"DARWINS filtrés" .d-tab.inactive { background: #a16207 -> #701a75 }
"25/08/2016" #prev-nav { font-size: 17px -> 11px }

-.-.-

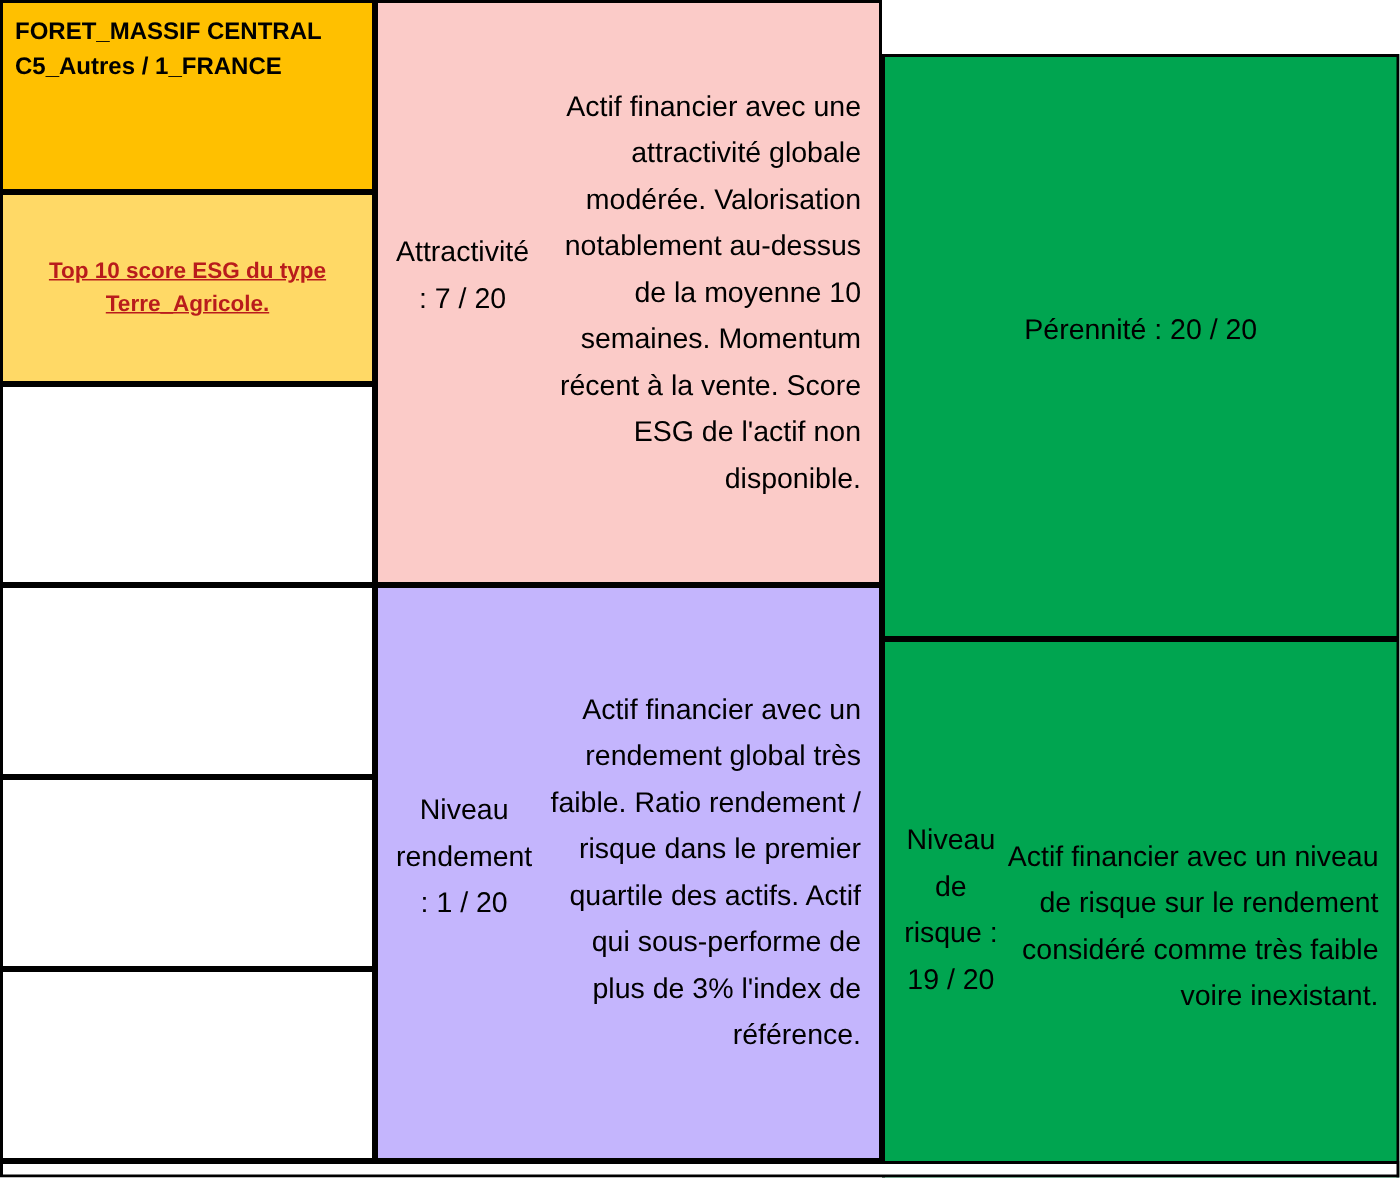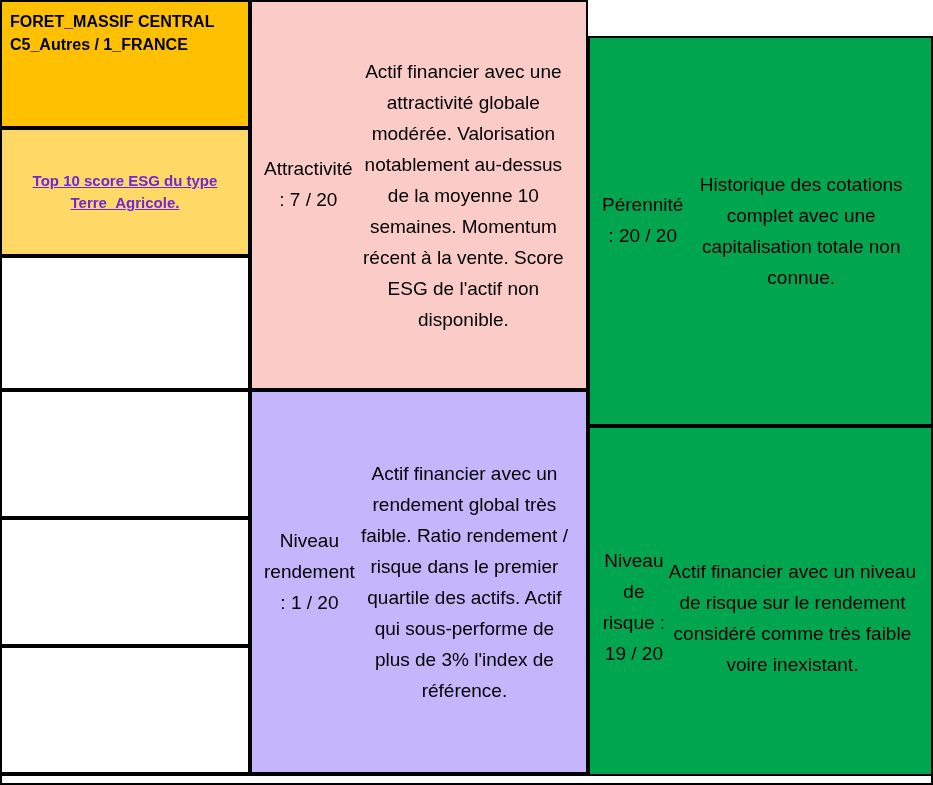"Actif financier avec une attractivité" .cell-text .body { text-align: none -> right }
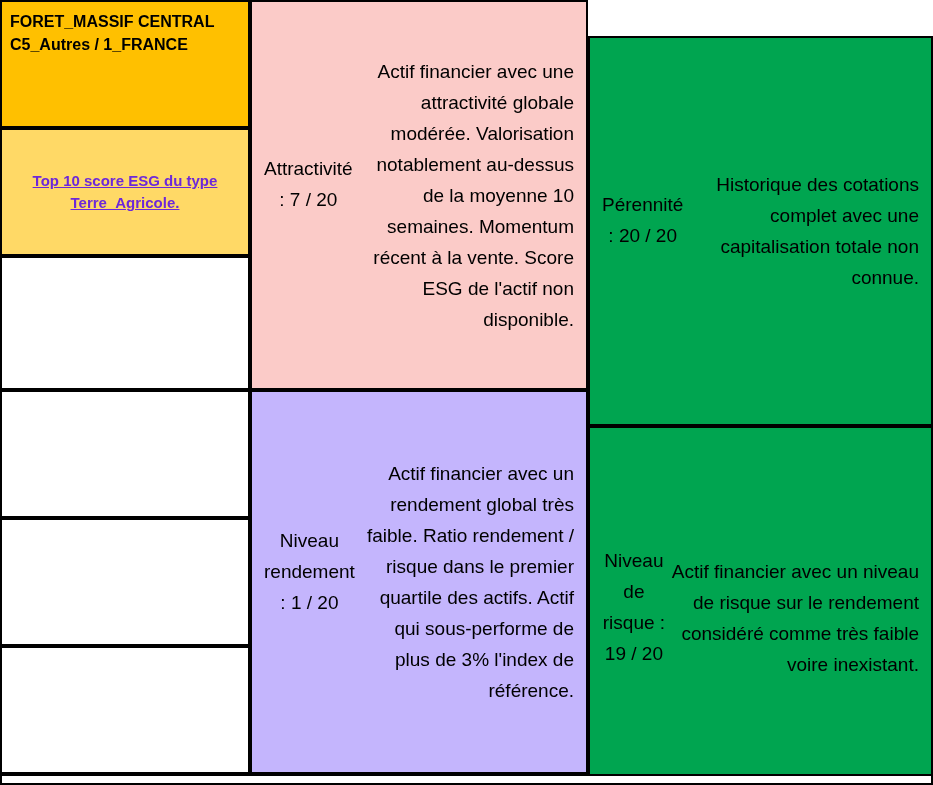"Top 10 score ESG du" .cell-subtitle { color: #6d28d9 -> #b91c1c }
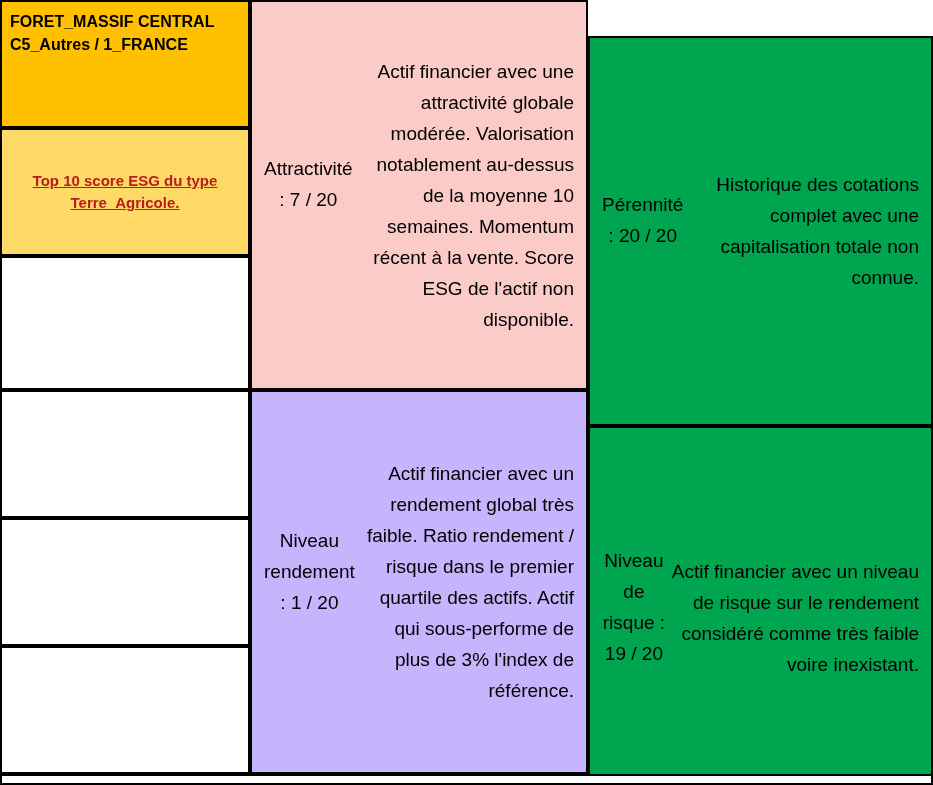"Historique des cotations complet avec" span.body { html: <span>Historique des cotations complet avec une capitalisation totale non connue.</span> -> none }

-.-.-

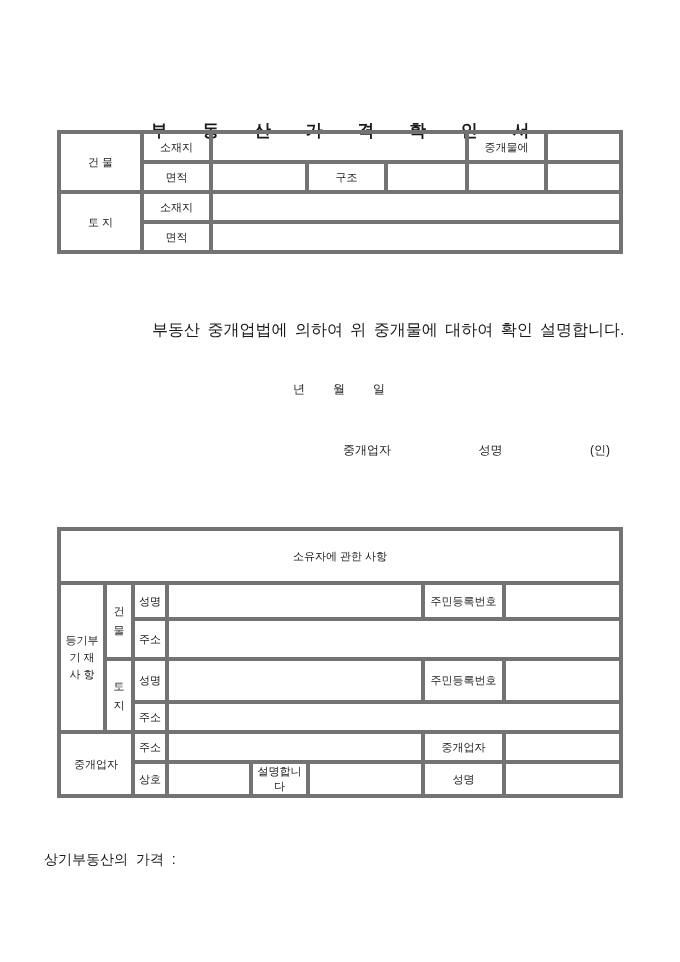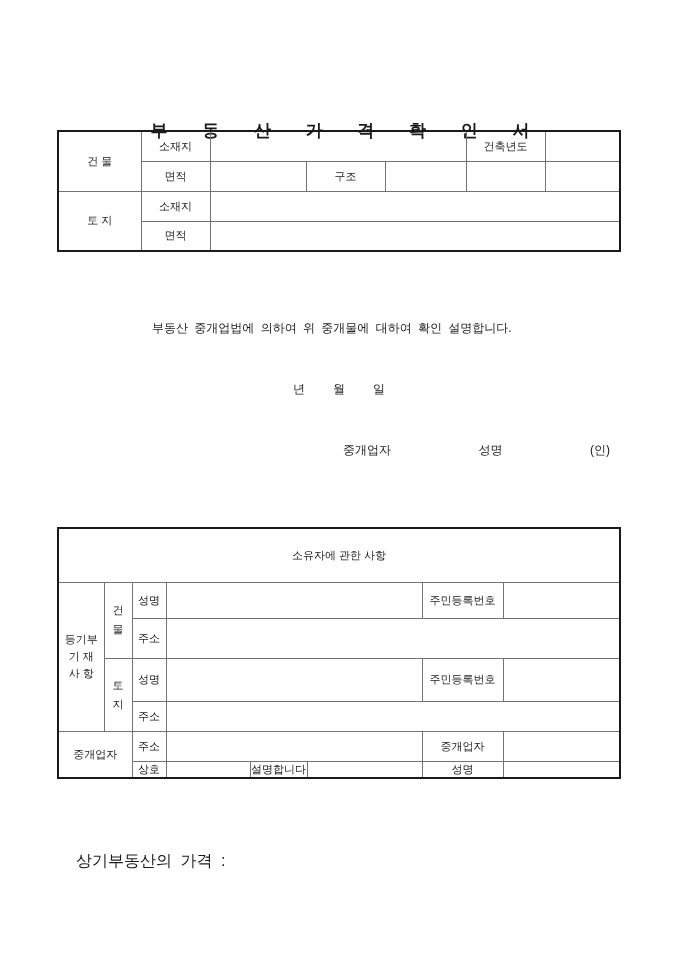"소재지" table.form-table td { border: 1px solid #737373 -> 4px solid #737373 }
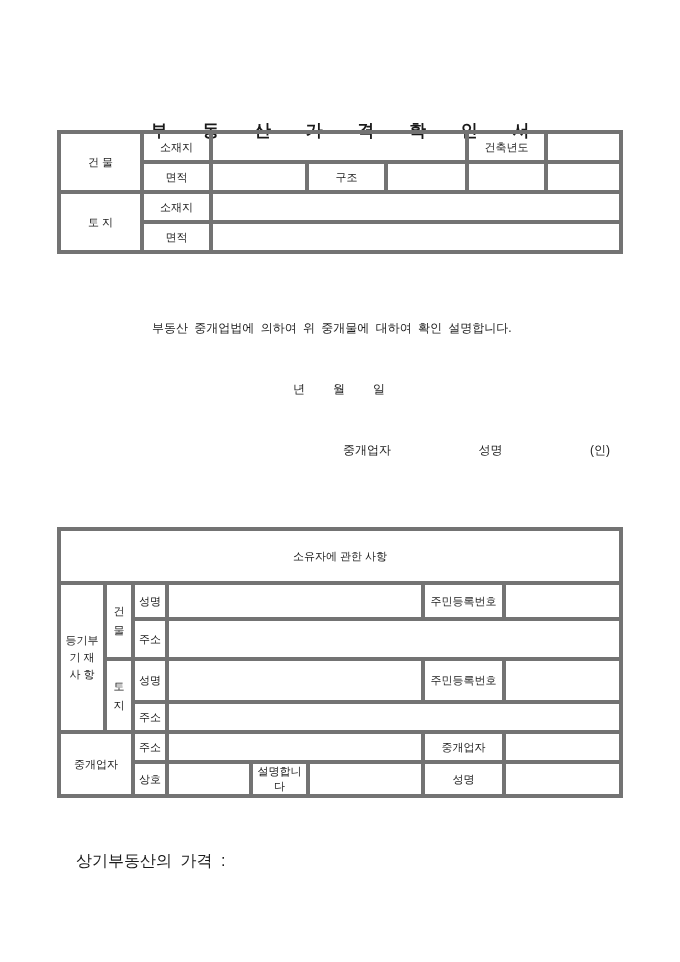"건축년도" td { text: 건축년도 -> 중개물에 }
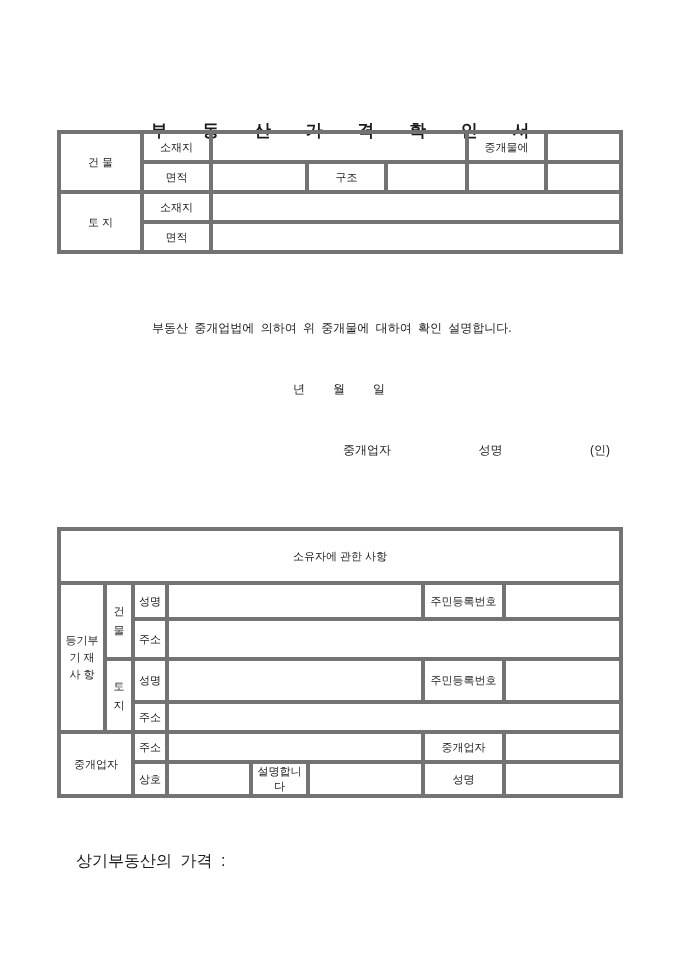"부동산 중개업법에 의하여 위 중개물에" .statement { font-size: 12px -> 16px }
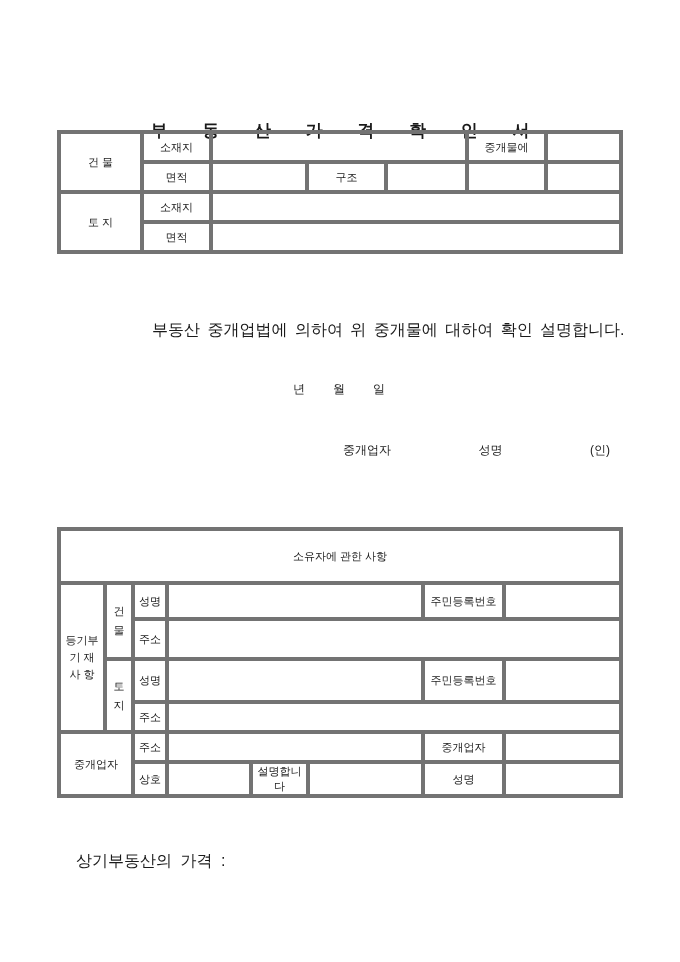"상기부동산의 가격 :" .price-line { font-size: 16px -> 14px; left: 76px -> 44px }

-.-.-

Task to complete: Return word for word the lines of the listing above, starting at the line with "border: 1px solid" and ending at the line with "font-size: 16px ->", both included. Pictures do not belong in the copy.

Result of the exercise:
"소재지" table.form-table td { border: 1px solid #737373 -> 4px solid #737373 }
"건축년도" td { text: 건축년도 -> 중개물에 }
"부동산 중개업법에 의하여 위 중개물에" .statement { font-size: 12px -> 16px }
"상기부동산의 가격 :" .price-line { font-size: 16px -> 14px; left: 76px -> 44px }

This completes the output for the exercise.